When renal function is impaired, renal clearance is decreased in proportion to that of creatinine and thus the elimination half-life is prolonged, leading to increased levels of metfomin in plasma.


Treatment of non-insulin dependent diabetes, especially in overweight patients, when dietary management and exercise alone does not result in adequate glycemic control.

Glucoform® may be used as monotherapy or in combination with other oral antidiabetic agents, or with insulin.


Metformin in Glucoform® caplets is contraindicated in impaired renal or hepatic function, cardiovascular collapse, congestive heart failure(CHF), acute myocardial infarction(acute MI); diabetes mellitus complicated by acidosis, infection or gangrene, surgery and alcoholism.


  • Alcohol – Do not take alcohol when you are on metformin therapy.
  • Metformin may decrease vitamin B12 and folic acid absorption.
  • Furosemide and cimetidine may increase metformin blood levels.
  • Nifedipine enhances absorption of metformin.
  • Co-administration with sulphonylurea may cause hypoglycaemia.
  • Drugs which tend to produce hyperglycemia (e .g diuretics, corticosteroids, phenothiazines, thyroid products, oestrogens, oral contraceptives, phenytoin, nicotinic acid, sympathomimetics and isoniazid) may lead to loss of glucose control.
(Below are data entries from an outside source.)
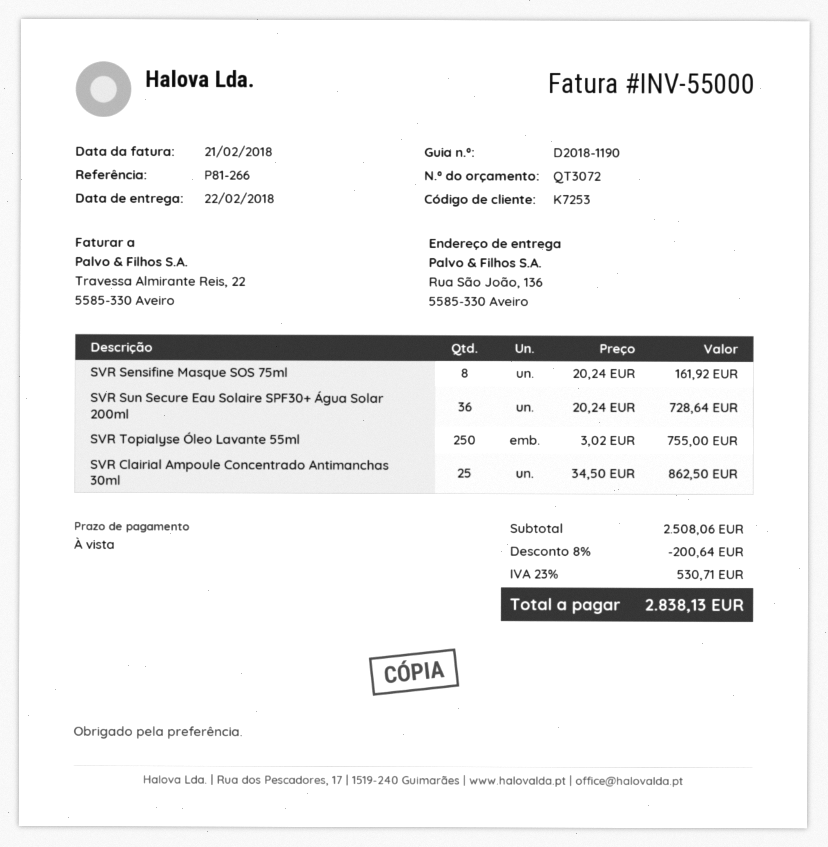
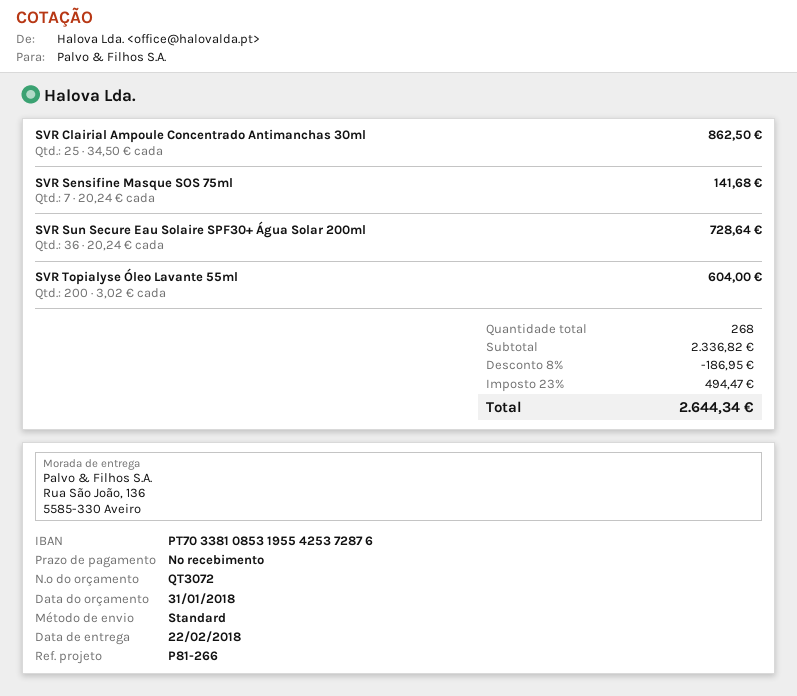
SVR Sensifine Masque SOS 75ml: 8 x 20.24 = 161.92 -> 7 x 20.24 = 141.68
SVR Topialyse Óleo Lavante 55ml: 250 x 3.02 = 755.00 -> 200 x 3.02 = 604.00
subtotal: 2508.06 -> 2336.82
discount: 8% = 200.64 -> 8% = 186.95
tax: 23% = 530.71 -> 23% = 494.47
total: 2838.13 -> 2644.34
Animal studies do not indicate harmful effects with respect to pregnancy, embryonal or foetal development, parturition or postnatal development. Insulin is the drug of choice for the control of diabetes mellitus during pregnancy.

Metformin is excreted into milk in lactating rats. Similar data is not available in humans. Insulin therapy should be considered in breast-feeding women.



Monitor renal function regularly to reduce the risk of lactic acidosis; stop therapy 2-3 days before surgery and clinical investigations involving the use of iodinated materials; condition which may cause dehydration or in patients suffering from serious infection or trauma.

All patients should continue their diet with a regular distribution of carbohydrate intake during the day.

Overweight patients should continue their energy restricted diet. The usual laboratory tests for diabetes monitoring should be performed regularly.


  • Gastrointestinal symptoms such as nausea, vomiting, diarrhoea, abdominal pain and loss of appetite are very common: these occur most frequently during initiation of therapy and resolve spontaneously in most cases. To prevent these gastrointestinal symptoms, it is recommended that metformin be taken in 2 or 3 daily doses during or after meals.  A slow increase of the dose may also improve gastrointestinal tolerability.
  • Metallic taste.
  • Lactic acidosis is very rare.


Hypoglycaemia has not been seen with metformin doses of up to 85g, although lactic acidosis has occurred in such circumstances. High overdose or concomitant risks of metformin may lead to lactic acidosis. Lactic acidosis is a medical emergency and must be treated in hospital. The most effective method to remove lactate and metformin is haemodialysis.



500mg 8hourly or 750mg 12hourly with meals; up to a maximum of 3g daily if necessary.


Glucoform® is available as 500mg metformin hydrochloride in a blister pack of 10×10’s.


Store in a cool dry place below 30oC. Protect from light.